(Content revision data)
================

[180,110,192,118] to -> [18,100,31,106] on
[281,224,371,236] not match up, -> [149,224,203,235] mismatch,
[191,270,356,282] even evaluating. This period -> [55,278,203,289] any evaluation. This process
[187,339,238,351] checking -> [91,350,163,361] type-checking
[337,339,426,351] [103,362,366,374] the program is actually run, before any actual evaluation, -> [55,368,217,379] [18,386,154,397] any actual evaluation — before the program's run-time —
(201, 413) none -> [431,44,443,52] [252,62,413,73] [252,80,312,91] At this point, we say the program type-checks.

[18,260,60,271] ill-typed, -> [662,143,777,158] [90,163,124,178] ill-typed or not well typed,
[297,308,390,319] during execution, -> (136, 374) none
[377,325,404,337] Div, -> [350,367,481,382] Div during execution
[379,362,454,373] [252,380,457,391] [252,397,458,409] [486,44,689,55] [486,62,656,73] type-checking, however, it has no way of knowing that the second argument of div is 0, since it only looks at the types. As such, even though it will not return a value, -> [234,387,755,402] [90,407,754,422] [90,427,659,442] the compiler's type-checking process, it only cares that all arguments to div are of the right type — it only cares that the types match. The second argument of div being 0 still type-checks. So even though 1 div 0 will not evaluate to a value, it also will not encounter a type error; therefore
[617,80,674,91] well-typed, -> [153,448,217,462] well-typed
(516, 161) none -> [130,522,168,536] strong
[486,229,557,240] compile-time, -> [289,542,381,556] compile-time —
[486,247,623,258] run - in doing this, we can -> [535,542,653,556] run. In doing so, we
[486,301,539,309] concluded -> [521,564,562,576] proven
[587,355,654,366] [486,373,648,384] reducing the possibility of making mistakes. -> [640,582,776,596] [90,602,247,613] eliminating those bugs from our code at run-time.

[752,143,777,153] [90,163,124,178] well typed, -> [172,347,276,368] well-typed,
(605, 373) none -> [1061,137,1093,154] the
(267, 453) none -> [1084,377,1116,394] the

================

» INSTRUCTIONS TO FOLLOW: Each line above needs to be written out again exactly.

» FINAL ANSWER:
[180,110,192,118] to -> [18,100,31,106] on
[281,224,371,236] not match up, -> [149,224,203,235] mismatch,
[191,270,356,282] even evaluating. This period -> [55,278,203,289] any evaluation. This process
[187,339,238,351] checking -> [91,350,163,361] type-checking
[337,339,426,351] [103,362,366,374] the program is actually run, before any actual evaluation, -> [55,368,217,379] [18,386,154,397] any actual evaluation — before the program's run-time —
(201, 413) none -> [431,44,443,52] [252,62,413,73] [252,80,312,91] At this point, we say the program type-checks.

[18,260,60,271] ill-typed, -> [662,143,777,158] [90,163,124,178] ill-typed or not well typed,
[297,308,390,319] during execution, -> (136, 374) none
[377,325,404,337] Div, -> [350,367,481,382] Div during execution
[379,362,454,373] [252,380,457,391] [252,397,458,409] [486,44,689,55] [486,62,656,73] type-checking, however, it has no way of knowing that the second argument of div is 0, since it only looks at the types. As such, even though it will not return a value, -> [234,387,755,402] [90,407,754,422] [90,427,659,442] the compiler's type-checking process, it only cares that all arguments to div are of the right type — it only cares that the types match. The second argument of div being 0 still type-checks. So even though 1 div 0 will not evaluate to a value, it also will not encounter a type error; therefore
[617,80,674,91] well-typed, -> [153,448,217,462] well-typed
(516, 161) none -> [130,522,168,536] strong
[486,229,557,240] compile-time, -> [289,542,381,556] compile-time —
[486,247,623,258] run - in doing this, we can -> [535,542,653,556] run. In doing so, we
[486,301,539,309] concluded -> [521,564,562,576] proven
[587,355,654,366] [486,373,648,384] reducing the possibility of making mistakes. -> [640,582,776,596] [90,602,247,613] eliminating those bugs from our code at run-time.

[752,143,777,153] [90,163,124,178] well typed, -> [172,347,276,368] well-typed,
(605, 373) none -> [1061,137,1093,154] the
(267, 453) none -> [1084,377,1116,394] the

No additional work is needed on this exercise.